Running this program generates a Bus Fault when the startup sequence reaches 0x1FFFFFFD

Usual startup routines write 4-byte words, but your address is not 4-byte aligned. Your linker script probably misses one ALIGN(4) statement (or similar if not LD).

Now the Cortex M4 should in theory split the unaligned write into two, but yours would wrap over two memory segments at different memory busses. It is possible that this particular case is not handled correctly in hardware, causing the address to flip over 0x00000000 instead of 0x20000000. Thus you try to write to flash at 0x00 => Bus fault. Correctly aligning your data should fix this problem.

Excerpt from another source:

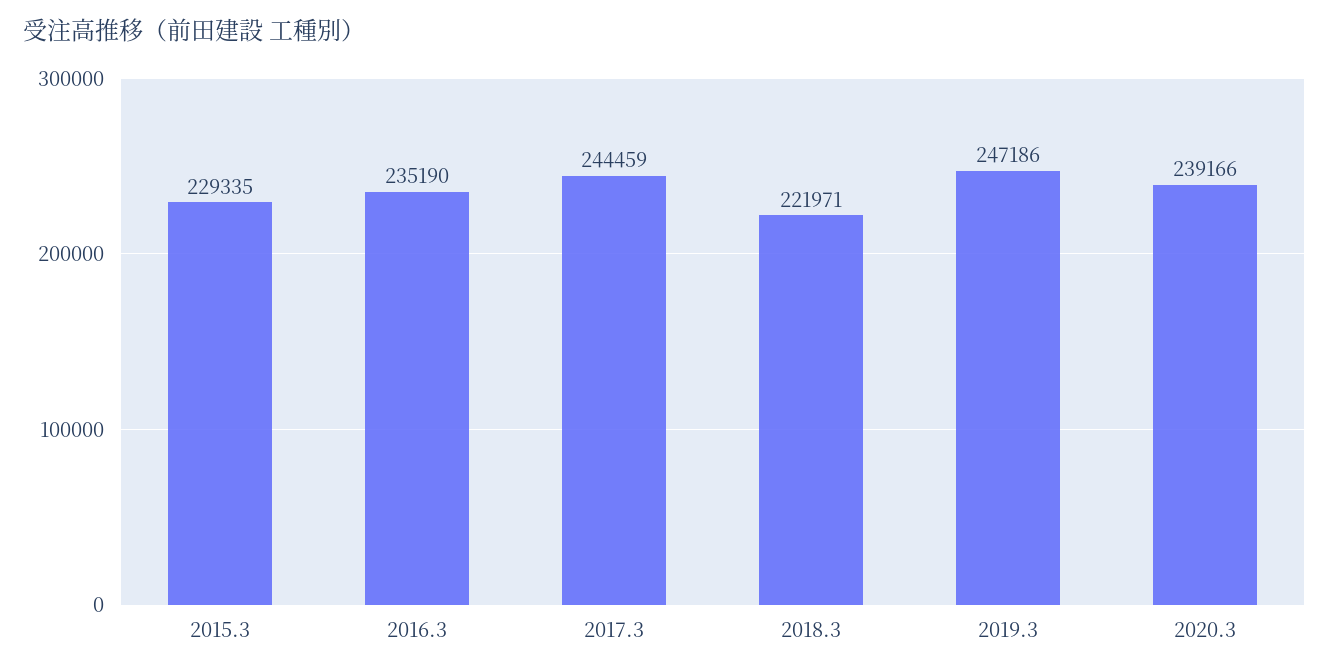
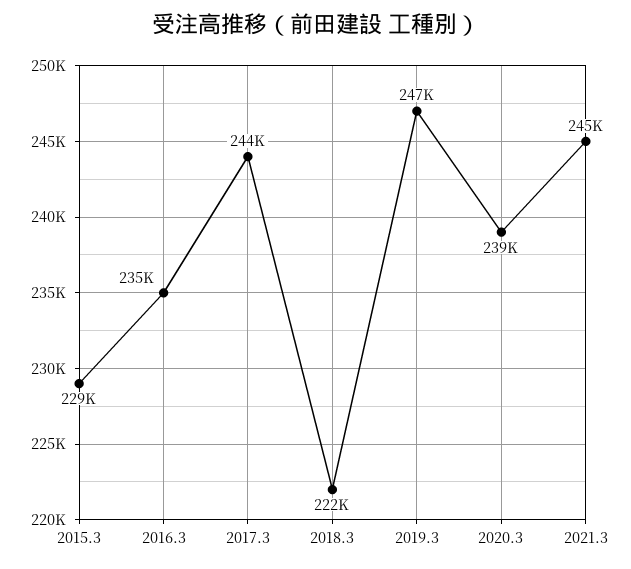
2021.3: none -> 245000

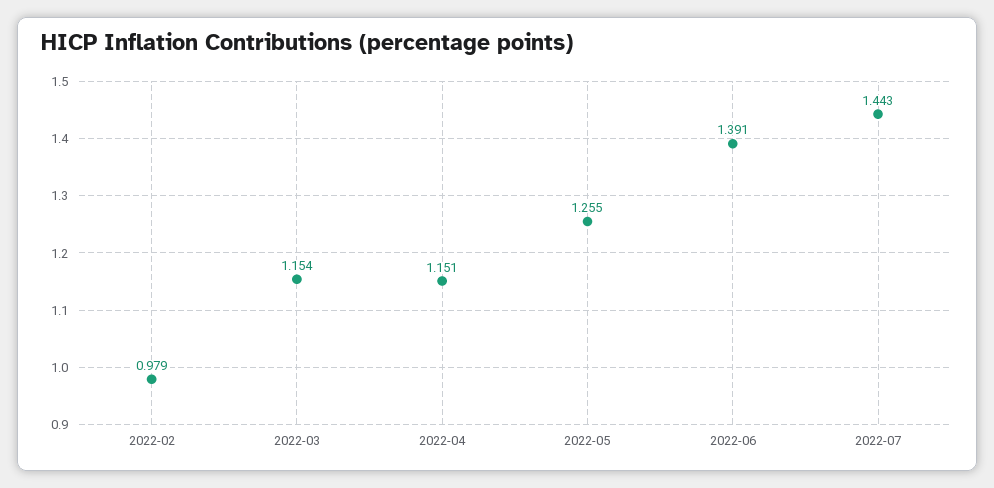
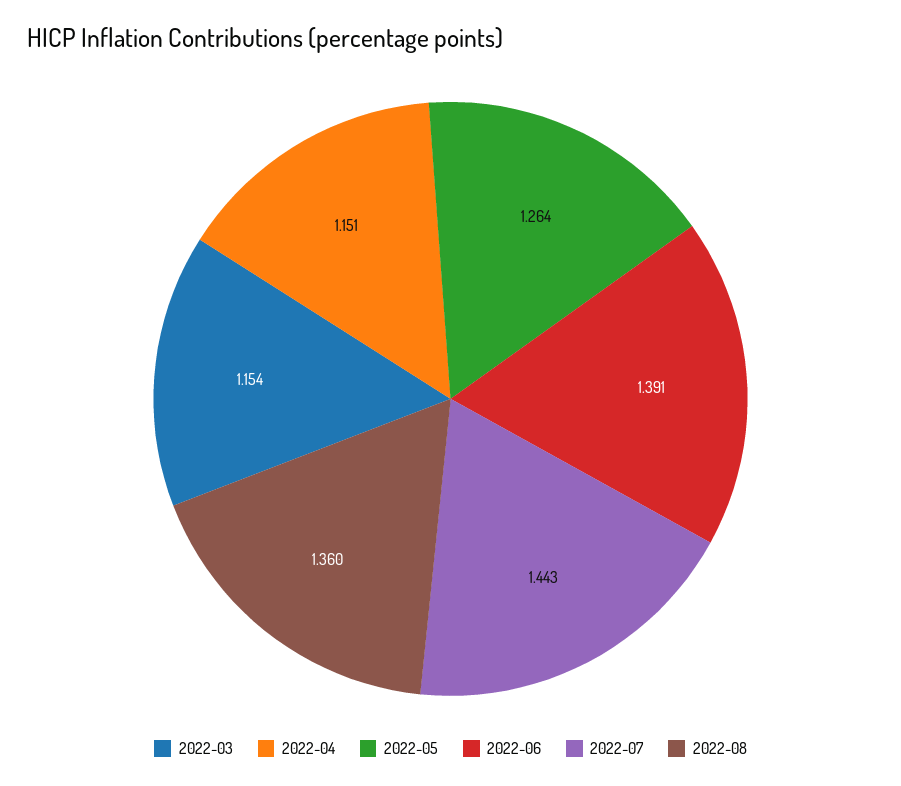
2022-02: 0.979 -> none
2022-05: 1.255 -> 1.264
2022-08: none -> 1.36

  • \$\begingroup\$ Thank you for your response! I am unfortunately not sure what you mean by "wrap over two memory segments at different memory buses". What does it mean to "wrap over memory segments"? By the way, the linker script does include . = ALIGN(4) for the .bss section. At least at the place I am looking in - which is not necessarily correct☺ \$\endgroup\$
    – avg
    Mar 23, 2016 at 21:46

Turbo J's answer is most likely correct, but I wanted to clarify what's going on with the RAMs and show you how to find this information in the documentation.

There are three RAM blocks on your MCU. The first is the program RAM (PSRAM). As is stated in the XMC4000 MCU reference manual's introduction (section 1.3):


The Code RAM is intended for user code or Operating System data storage. The memory is accessed via the Bus Matrix and provides zero-wait-state access for the CPU for code execution or data access.

So the RAM is "intended" for program code, and (according to section 25.2.5) there's a special option to boot from PSRAM, but you can use it for whatever you want.

From the introduction again:

System RAM (DSRAM1)

The System RAM is intended for general user data storage. The System RAM is accessed via the Bus Matrix and provides zero-wait-state access for data.

Communication RAM (DSRAM2)

The Communication RAM is intended for use by communication interface units like the USB and Ethernet modules.

Now again, it says "intended", but elsewhere the document suggests that the RAM blocks are mostly interchangeable. Section 2.3.3 says:

The Code, SRAM, and external RAM regions can hold programs. However, it is recommended that programs always use the Code region. This is because the processor has separate buses that enable instruction fetches and data accesses to occur simultaneously.

This is talking about the ARM ICode and DCode interfaces. I'm not an expert on those, unfortunately, but basically it's a Harvard architecture.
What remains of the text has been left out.